New publication – retention studies in C18 column using novel fluorinated eluent additives

It is essential to understand the interaction between the analyte, mobile phase and the column chemistry for the best possible separation of molecules. Of all three, the mobile phase in HPLC is the easiest to modify and thus, usually contains different eluent additives or buffers. While using mass spectrometry undoubtedly increases the variety of analytes possible to detect, it also introduces limiting factors such as the requirement of the volatility of the eluent. Most common additives in LC-MS systems are formic and acetic acid, their ammonium salts as well as ammonium bicarbonate. In our recent paper, we have proposed novel – fluorinated, eluent additives (hexafluoroisopropanol, hexafluoro-tert-butyl alcohol, trifluoroethanol as well as nonafluoro-tert-butyl alcohol and perfluoropinacol).  Their influence was shown on rather simple exemplary molecules, which are widely spread over different logP values, containing protonated and deprotonated acids and bases. All novel fluorinated eluent additives demonstrated a strong influence on basic polar analytes in basic medium – they drastically increased retention. A decrease in retention was observed for acidic analytes when these novel eluent additives were used.

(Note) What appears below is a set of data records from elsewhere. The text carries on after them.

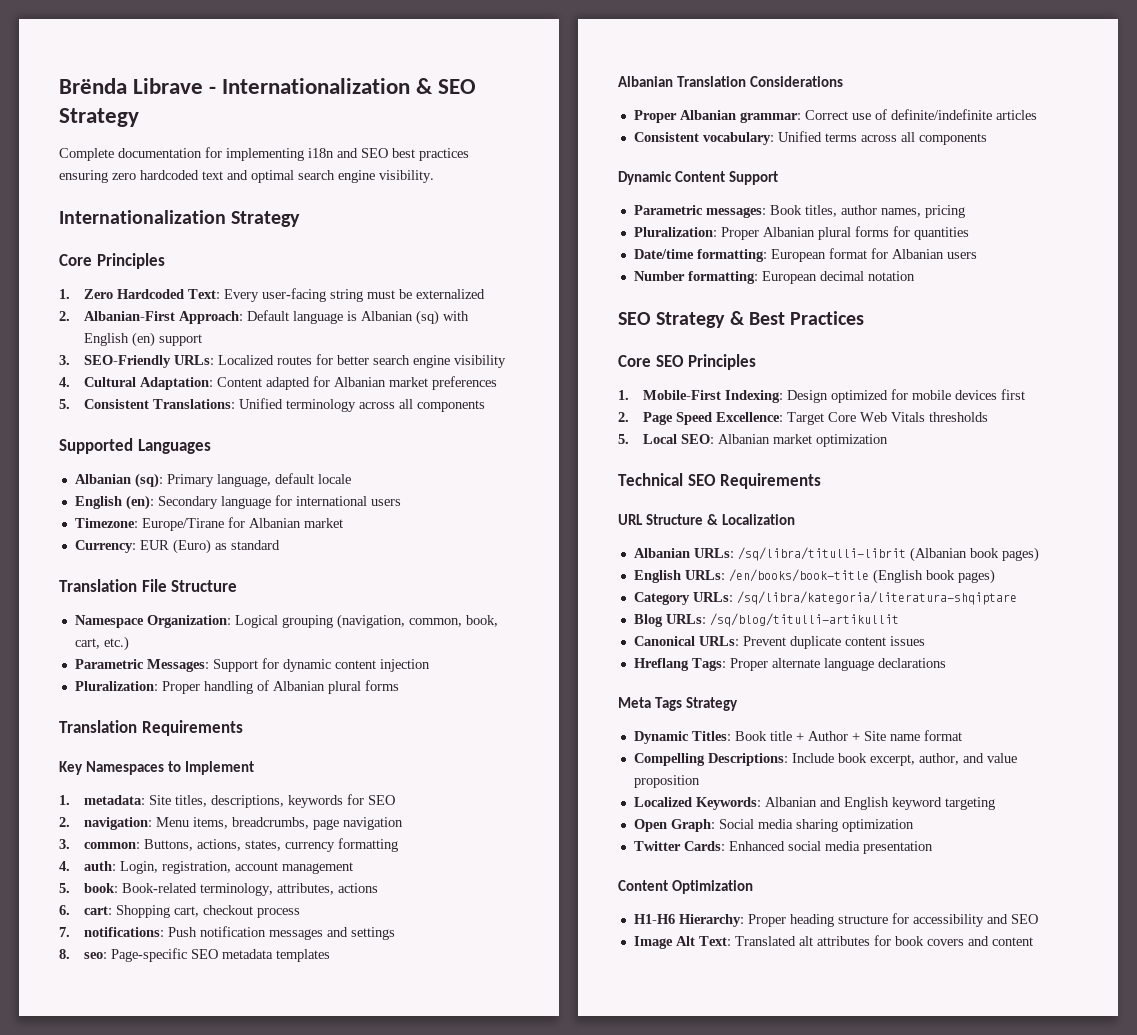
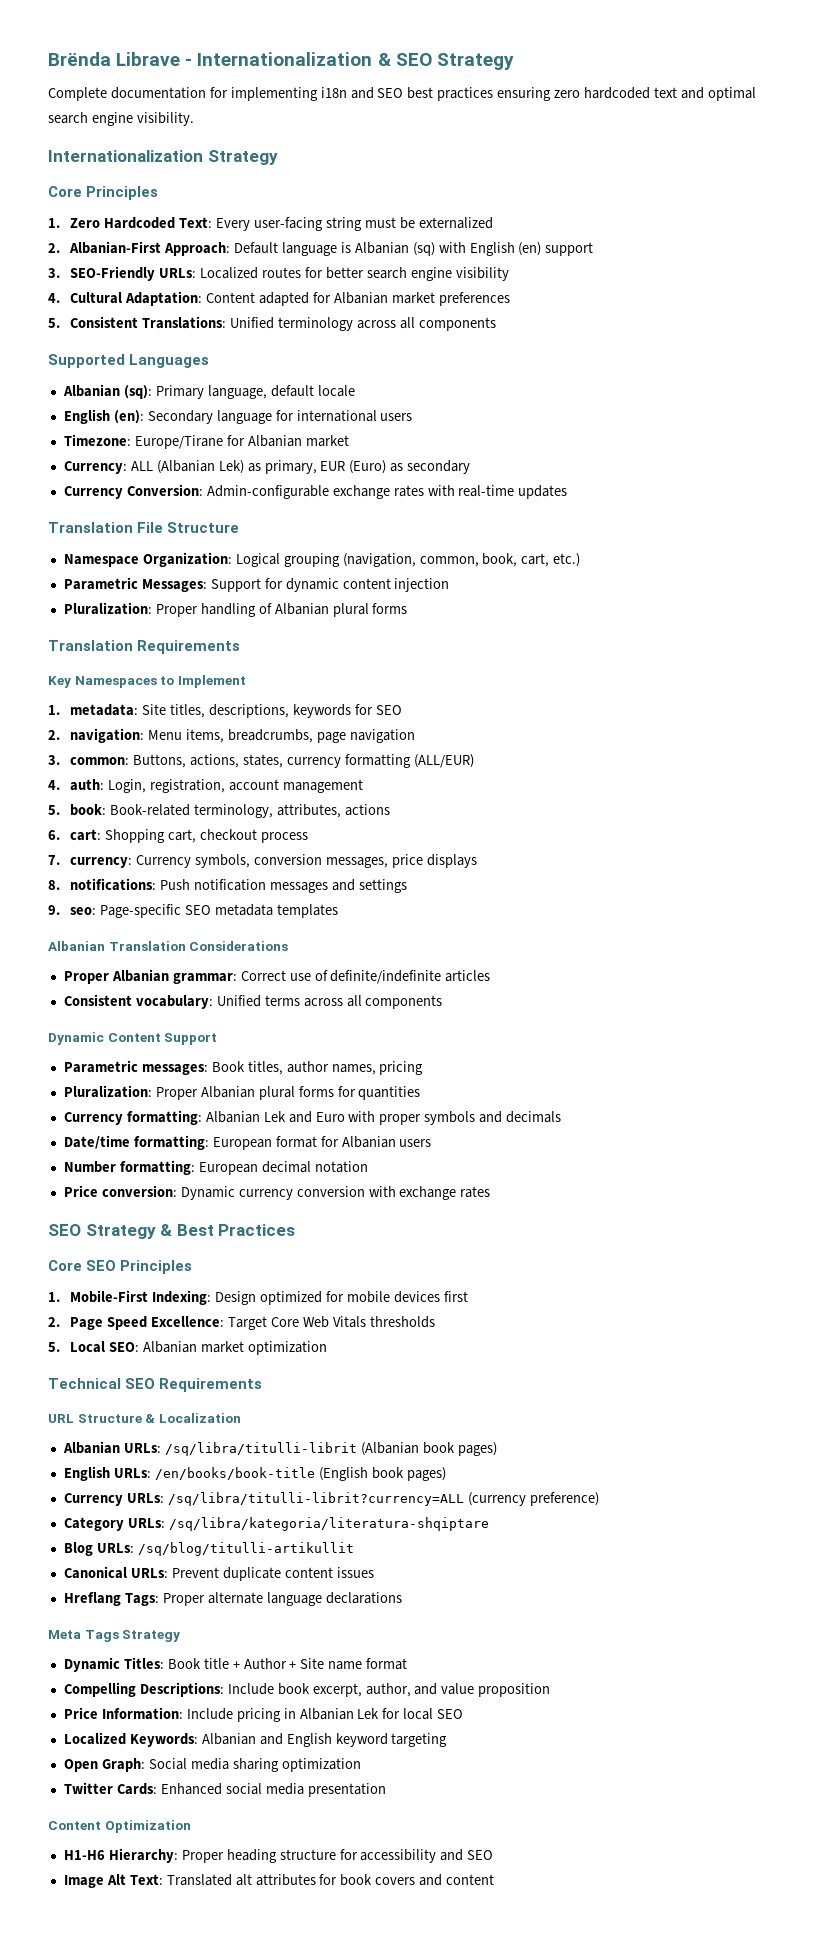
- Currency: EUR (Euro) as standard
+ Currency: ALL (Albanian Lek) as primary, EUR (Euro) as secondary
+ Currency Conversion: Admin-configurable exchange rates with real-time updates
- 3. common: Buttons, actions, states, currency formatting
+ 3. common: Buttons, actions, states, currency formatting (ALL/EUR)
- 7. notifications: Push notification messages and settings
+ 7. currency: Currency symbols, conversion messages, price displays
+ 8. notifications: Push notification messages and settings
- 8. seo: Page-specific SEO metadata templates
+ 9. seo: Page-specific SEO metadata templates
+ Currency formatting: Albanian Lek and Euro with proper symbols and decimals
+ Price conversion: Dynamic currency conversion with exchange rates
+ Currency URLs: /sq/libra/titulli-librit?currency=ALL (currency preference)
+ Price Information: Include pricing in Albanian Lek for local SEO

Moreover, current research displays a comprehensive overview of retention mechanisms for nonafluoro-tert-butyl alcohol and is the first time ever when perfluoropinacol has been introduced as eluent additive for reversed phase chromatography. Additionally, the influence on MS signal was studied when fluoroalcohols were used as eluent additives. This is also the first time when the absolute pH (pHabs) scale was used for expressing the mobile phase pH.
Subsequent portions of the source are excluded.